───── THE DATA ─────

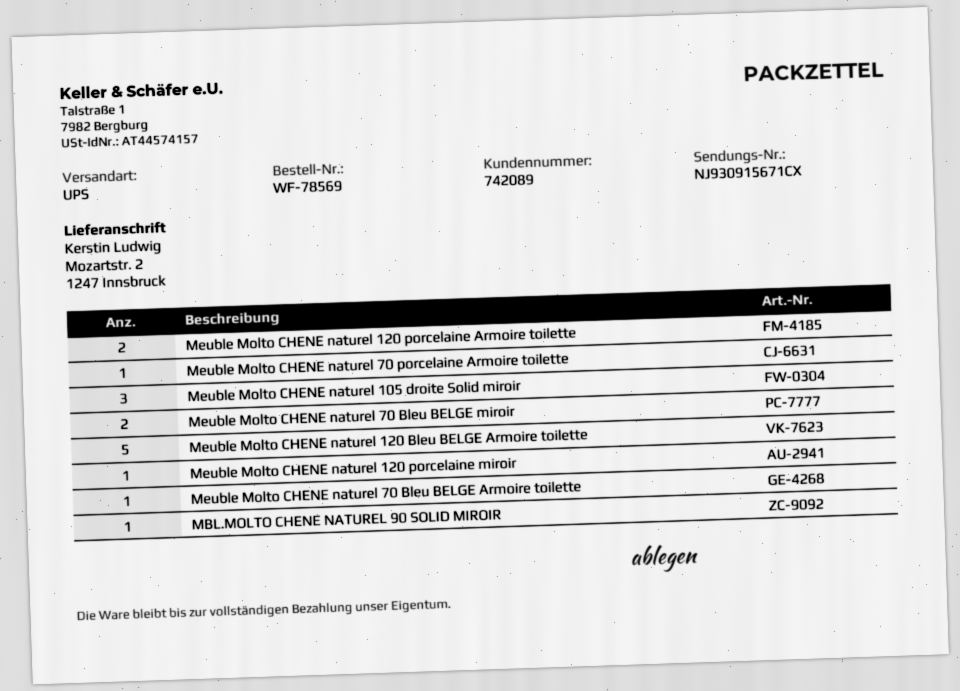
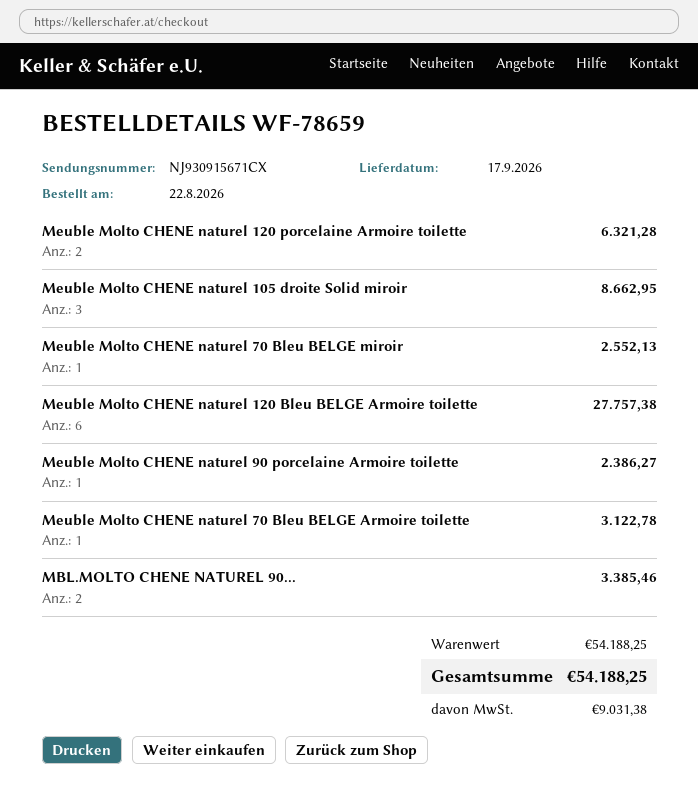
order number: WF-78569 -> WF-78659
Meuble Molto CHENE naturel 70 porcelaine Armoire toilette: 1 -> none
Meuble Molto CHENE naturel 70 Bleu BELGE miroir: 2 -> 1
Meuble Molto CHENE naturel 120 Bleu BELGE Armoire toilette: 5 -> 6
Meuble Molto CHENE naturel 120 porcelaine miroir: 1 -> none
MBL.MOLTO CHENE NATUREL 90 SOLID MIROIR: 1 -> 2
Meuble Molto CHENE naturel 90 porcelaine Armoire toilette: none -> 1

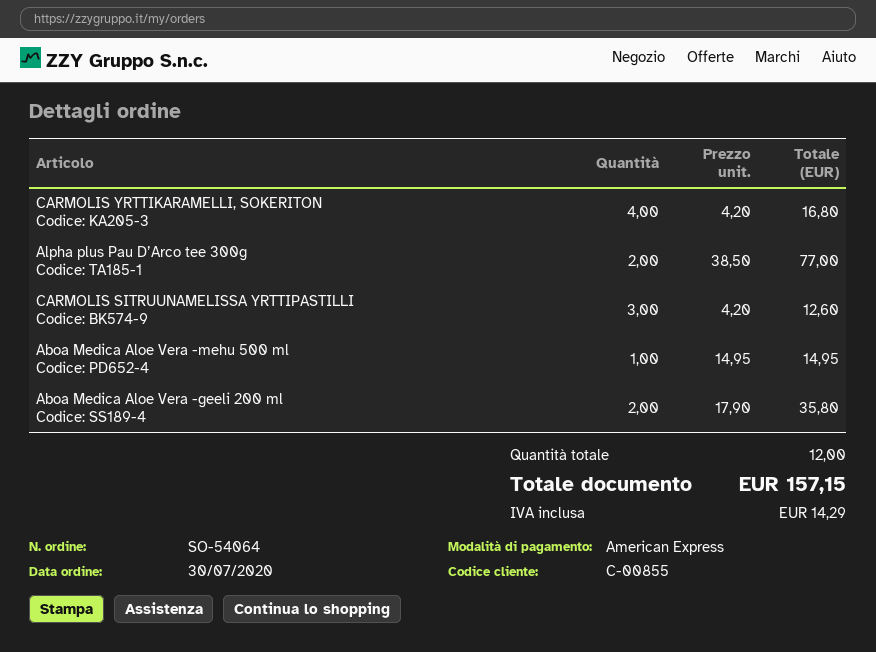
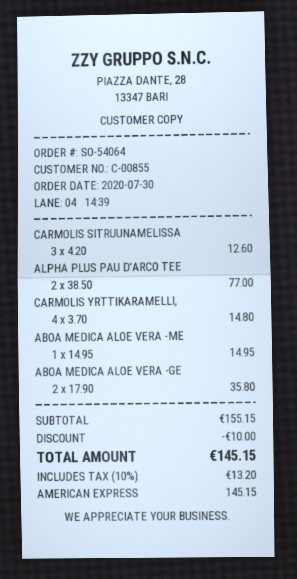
CARMOLIS YRTTIKARAMELLI, SOKERITON: 4 x 4.20 = 16.80 -> 4 x 3.70 = 14.80
discount: none -> 10.00
tax: 14.29 -> 13.20
total: 157.15 -> 145.15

─────

TASK DESCRIPTION → Your task is to reproduce all of the material exactly. The pictures stay out.

RESULT FOR THIS EXERCISE →
order number: WF-78569 -> WF-78659
Meuble Molto CHENE naturel 70 porcelaine Armoire toilette: 1 -> none
Meuble Molto CHENE naturel 70 Bleu BELGE miroir: 2 -> 1
Meuble Molto CHENE naturel 120 Bleu BELGE Armoire toilette: 5 -> 6
Meuble Molto CHENE naturel 120 porcelaine miroir: 1 -> none
MBL.MOLTO CHENE NATUREL 90 SOLID MIROIR: 1 -> 2
Meuble Molto CHENE naturel 90 porcelaine Armoire toilette: none -> 1

CARMOLIS YRTTIKARAMELLI, SOKERITON: 4 x 4.20 = 16.80 -> 4 x 3.70 = 14.80
discount: none -> 10.00
tax: 14.29 -> 13.20
total: 157.15 -> 145.15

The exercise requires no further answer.